Branca

Saiu logo da cama e enfiou o corpo ossudo e muito branco debaixo da ducha gelada. Choque, dor, angústia, calma. A mente veloz se precipitava dia afora enquanto o corpo submerso repelia o frio com arrepio, com enrijecimento e a sensação era de absoluto auto controle. Começar assim o dia era um ritual sagrado irracional, pois quando pensava sobre isso em outro momento qualquer, sentia-se insana e imbecil, mas curada.

Começou quando se livrou da camisa de força, o corpo livre sentiu-se vazio, desprotegido demais, tinha medo da queda livre, da falta que o chão podia de repente fazer. Os corredores da clínica pareciam intermináveis, as portas enfileiradas e os braços muito soltos caídos ao lado do corpo estranho. Ela tinha uma leve sensação de quem era à época em que foi solta: humana, sozinha, branca demais, triste. A primeira coisa que sentiu ao ser liberta, foi a falta do próprio abraço e passou tempos sentada no canto da cama agarrada aos joelhos, quase segura.

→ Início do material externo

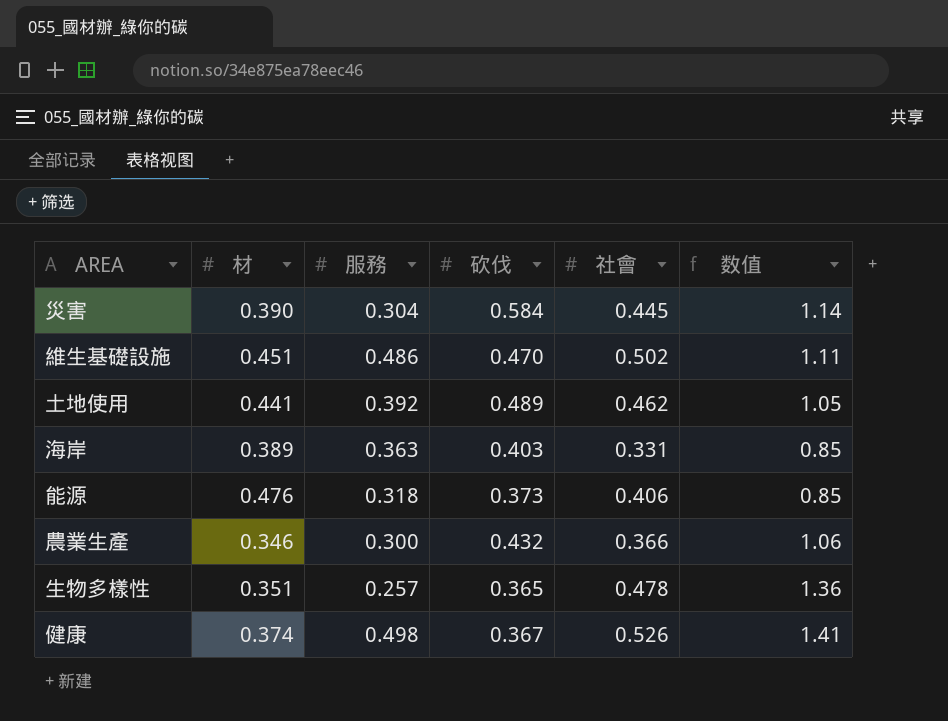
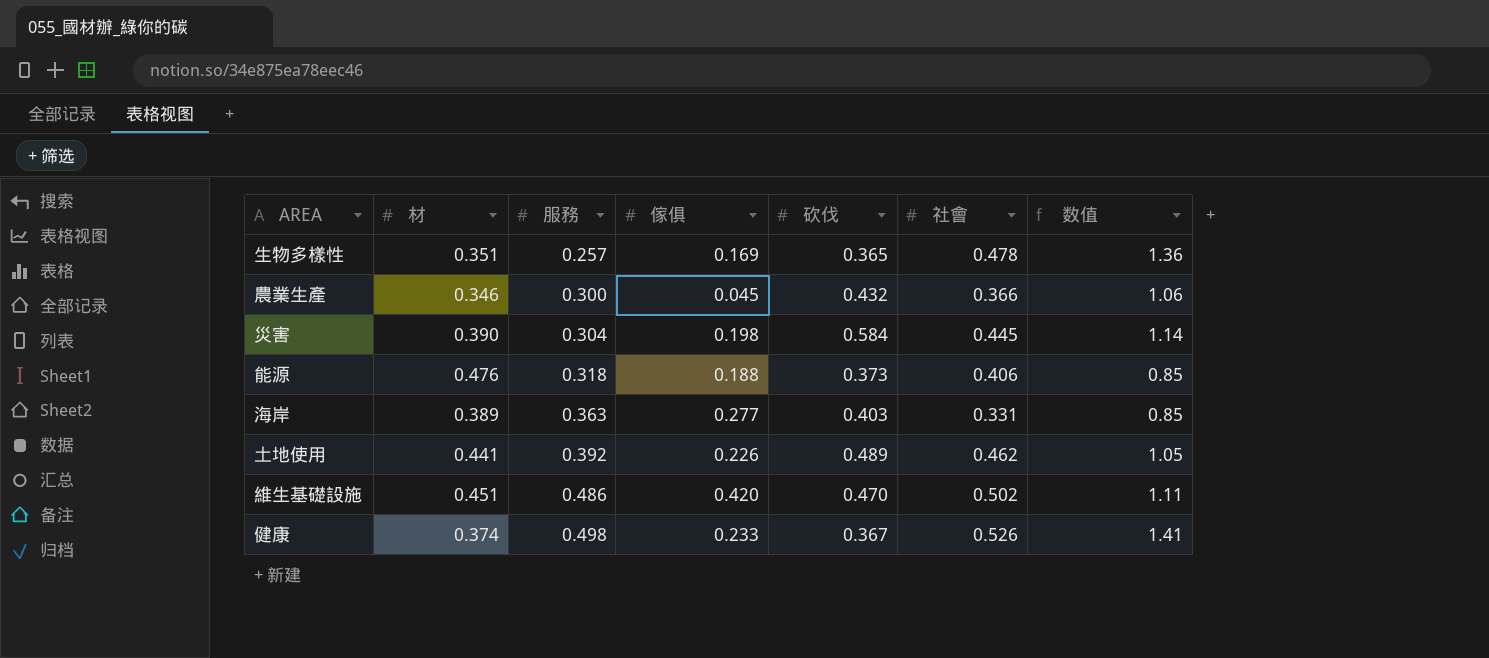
row order: none -> 服務 ascending
column 傢俱 | position: none -> 4

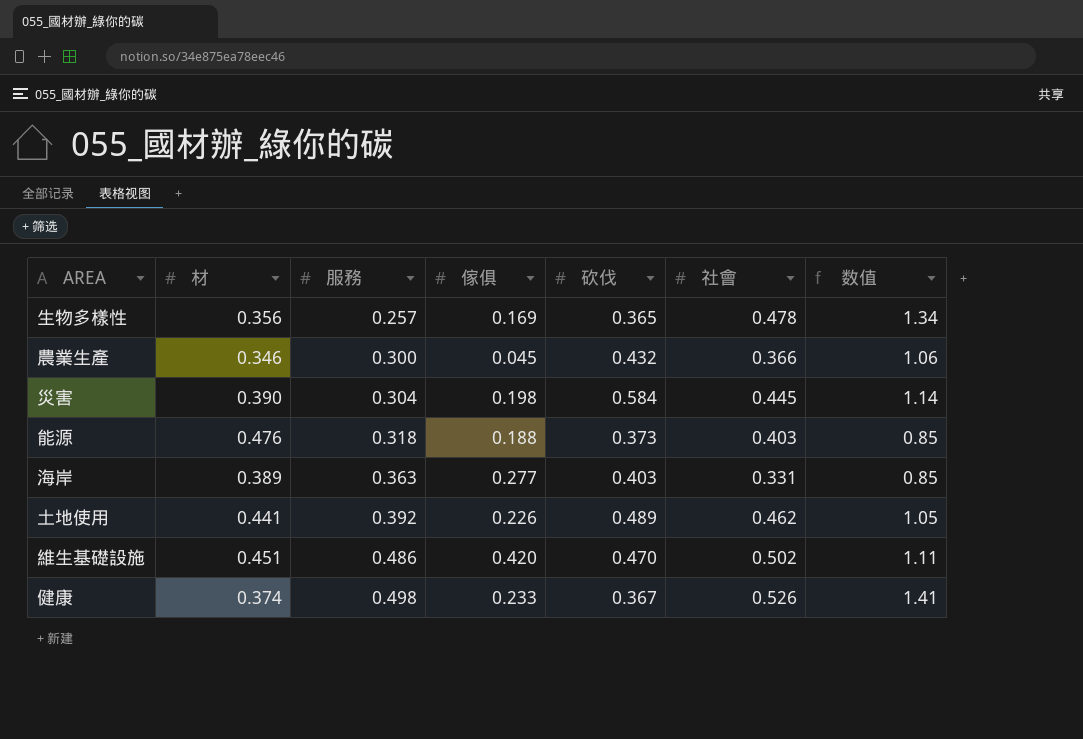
生物多樣性 | 材: 0.351 -> 0.356
生物多樣性 | 数值: 1.36 -> 1.34
能源 | 社會: 0.406 -> 0.403

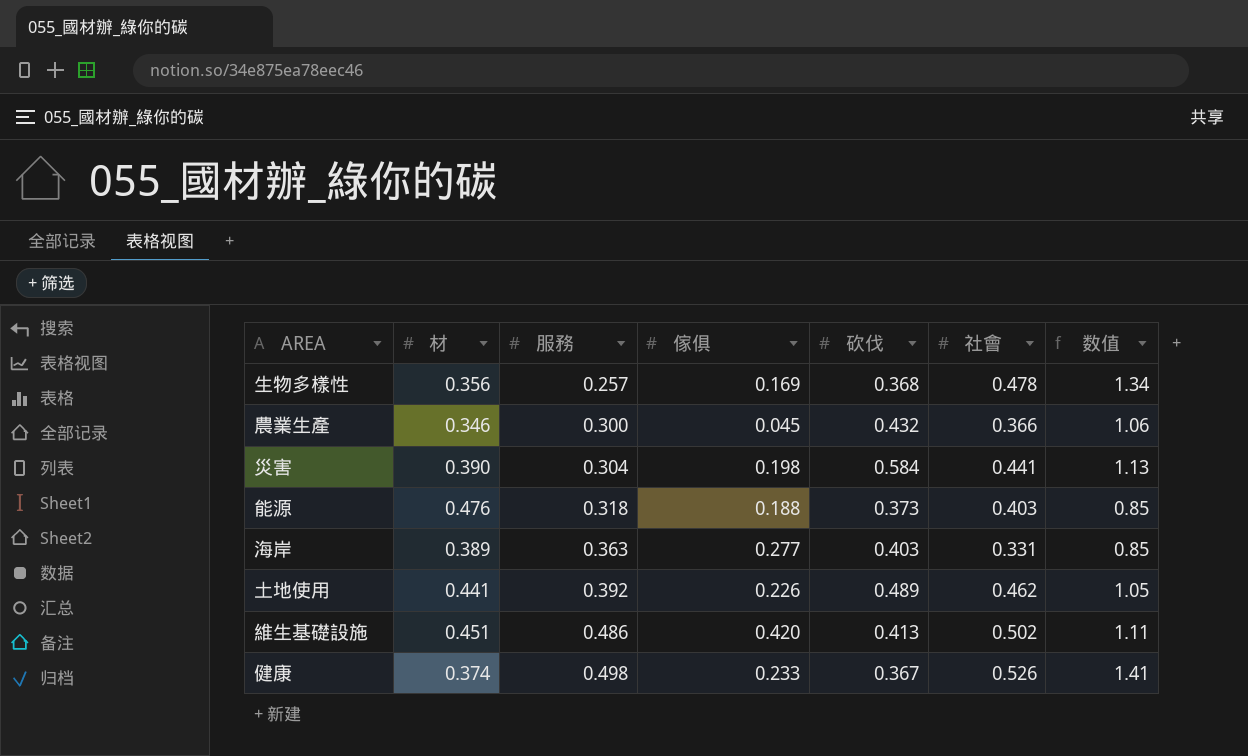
生物多樣性 | 砍伐: 0.365 -> 0.368
災害 | 社會: 0.445 -> 0.441
災害 | 数值: 1.14 -> 1.13
維生基礎設施 | 砍伐: 0.470 -> 0.413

Dias, ou semanas, ou meses talvez, depois, os deuses de branco imaculado diminuíram seus remédios e ela ousou perambular pelo quarto vazio de quase tudo. Mas tudo tão incerto, os pés pisando o chão que podia fugir cedo ou tarde, as paredes pareciam a cada dia mais próximas, fechando um cerco inevitável, do teto pendia uma única lâmpada triste, estrela sem graça e além disso não havia mais nada.

Certa manhã ela acordou diferente, verificou que no teto haviam pequenas rachaduras que pareciam um anjo, um gato e uma bruxa. Percebeu a aranha balançando na teia, subindo e descendo, fazendo um abraço pra si. Sentou na cama e os pés sentiram o frio do chão, sua textura perfeitamente lisa e caminhou com essas sensações muito nítidas em sua mente. Nessa manhã branca, de temperatura incerta, tomou sua primeira ducha fria.

Ah, o horror misturado ao prazer, a tortura segurando a mão da delícia, a tragédia e o amor intenso, um misto implausível de sensações contraditórias e tão claras em suas particularidades… o corpo respondendo lindamente à sensação de frio, o corpo vivo, incrivelmente humano e desperto. Com o banho frio, ela sentiu que podia tudo, que estava acordada enquanto o mundo inteiro dormitava numa concha ridícula, inadequada. Vestiu-se, penteou-se, ganhou os corredores e saiu de braços soltos, pendendo ao lado do corpo como numa dança pacífica.

Hoje ela estava apenas atrasada para o trabalho. Saiu quase sorrindo do banho gélido, vestiu-se rapidamente, passou o cachecol vermelho escuro ao redor do pescoço como havia aprendido com alguém anos atrás, desceu correndo a escadaria do prédio, pisando o chão firme, os braços dançando estranhamente ao longo do corpo, o corpo esguio avançando pelo dia branco, a mente inquieta, aguçada, excitada, cheia de ideias, de absurdos e loucuras que desenharia e transformaria em arte. Não, ela não estava normal, nunca talvez, mas era uma humana inteira, feita de fragmentos de outras pessoas, de memórias embaralhadas, de branco imaculado e água fria.